There is a tendency in some professional circles to label various handicapped people with their afflictions, and then to dismiss their witness as unreliable. In the realm of behavioural and nervous disorders we have, for instance, depression, schizophrenia, phobic states and epilepsy: depressives, schizophrenics, agoraphobics and epileptics can then be summarily categorized and their particular contributions to our understanding of life cavalierly discarded as the effusions of deranged people. In fact, their contributions can be of unique value, in that they may attain insights foreign to the average run of humanity. In much the same way victims of such physical disorders as progressive diabetes, strokes, inoperable cancer, multiple sclerosis and muscular dystrophy not infrequently learn important lessons of patience and endurance as their maladies move towards a terminal state. Their witness may be an inspiration to those who care for them no less than to their relatives, and not a few attain the stature of sanctity as they persist in courage and faith to the end of the course of their disease. Without this challenge they might have remained typically selfish, thoughtless people.

It need hardly be emphasized that no one is called on to endure misery if there is any means at hand for its relief. Self-inflicted suffering is the morbid gesture of a disordered personality, and it is usually ostentatious with theatrical overtones. It seeks to make an effect in order to gain attention and sympathy. It is the pain that resists all agencies of relief which can be a means of growth of the person to the knowledge of God, who in Christ takes on the sins of the whole world. We should listen with attention and respect to everything such an afflicted person tells us about eternal things as he moves on to the destiny in store for all of us.

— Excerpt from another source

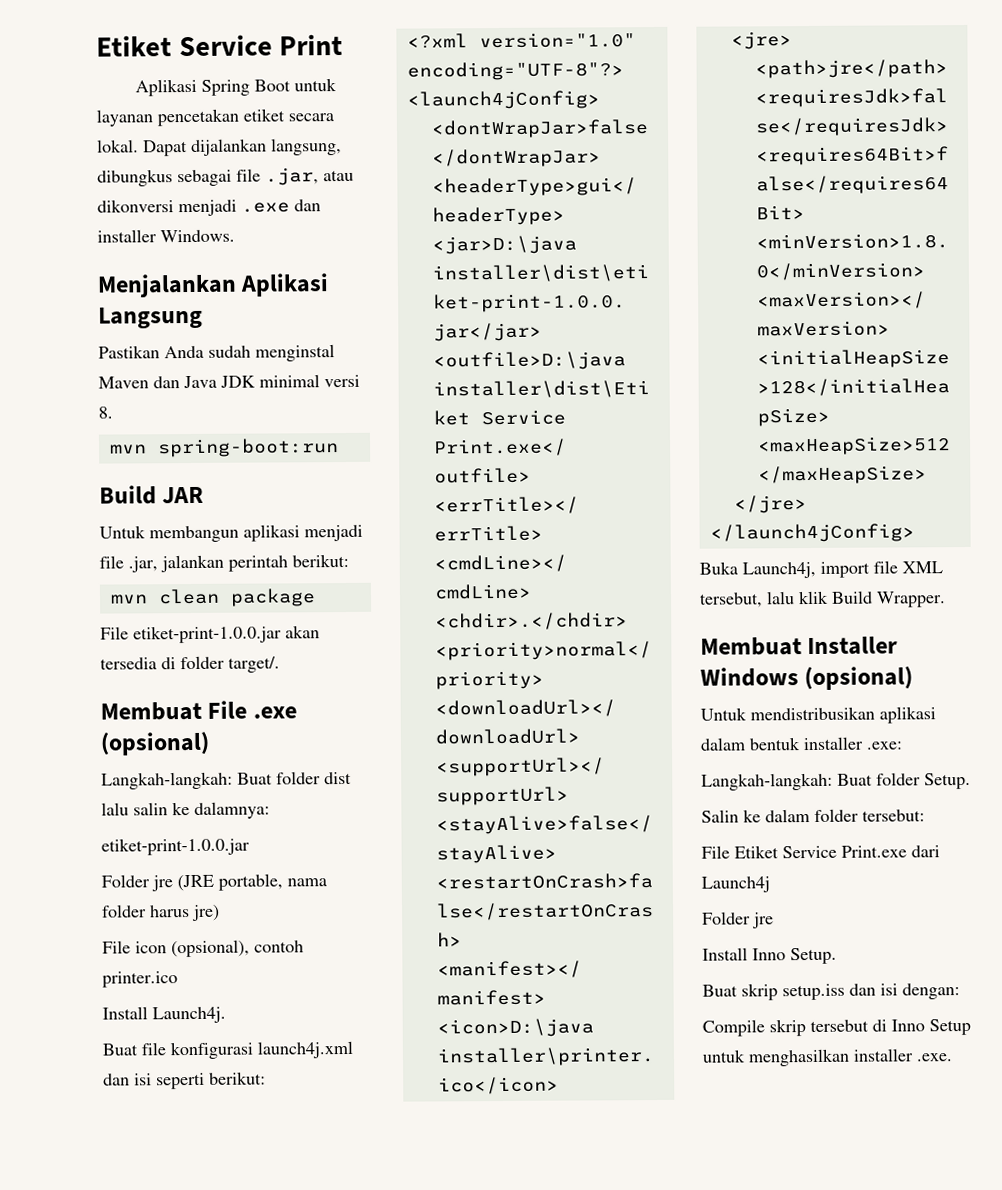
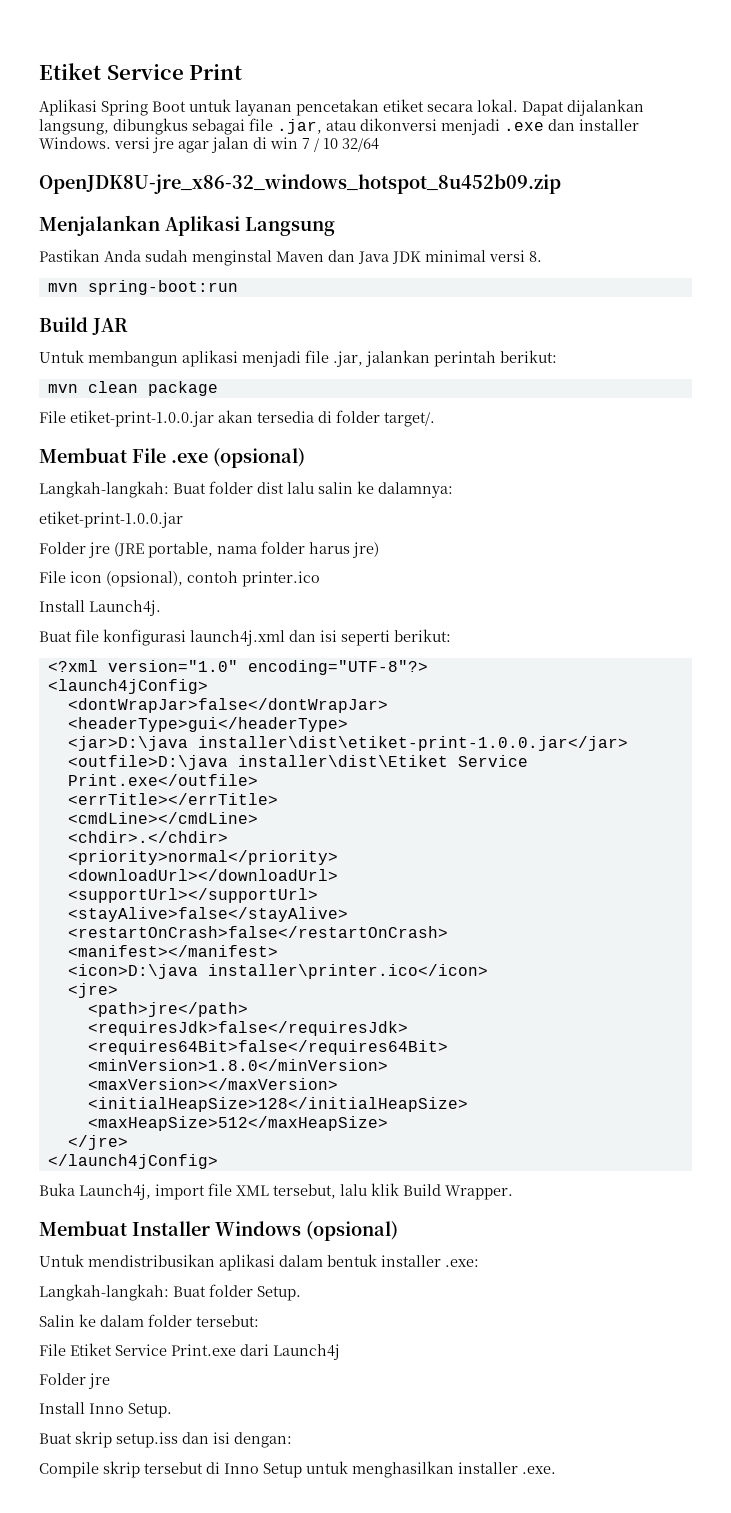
- Dapat dijalankan langsung, dibungkus sebagai file .jar, atau dikonversi menjadi .exe dan installer Windows.
+ Dapat dijalankan langsung, dibungkus sebagai file .jar, atau dikonversi menjadi .exe dan installer Windows. versi jre agar jalan di win 7 / 10 32/64
+ OpenJDK8U-jre_x86-32_windows_hotspot_8u452b09.zip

The wounded surgeon plies the steel
That questions the distempered pan;
Beneath the bleeding hands we feel
The sharp compassion of the healer's art
Resolving the enigma of the fever chart.

Our only health is the disease
If we obey the dying nurse
Whose constant care is not to please
But to remind of our, and Adam's curse,
And that, to be restored, our sickness must grow worse.

The whole earth is our hospital
Endowed by the ruined millionaire,
Wherein, if we do well, we shall
Die of the absolute paternal care
That will not leave us, but prevents us everywhere.

The chill ascends from feet to knees,
The fever sings in mental wires.
If to be warmed, then I must freeze
And quake in frigid purgatorial fires
Of which the flame is roses, and the smoke is briars.

The dripping blood our only drink,
The bloody flesh our only food:
In spite of which we like to think
That we are sound, substantial flesh and blood -
Again, in spite of that, we call this Friday good.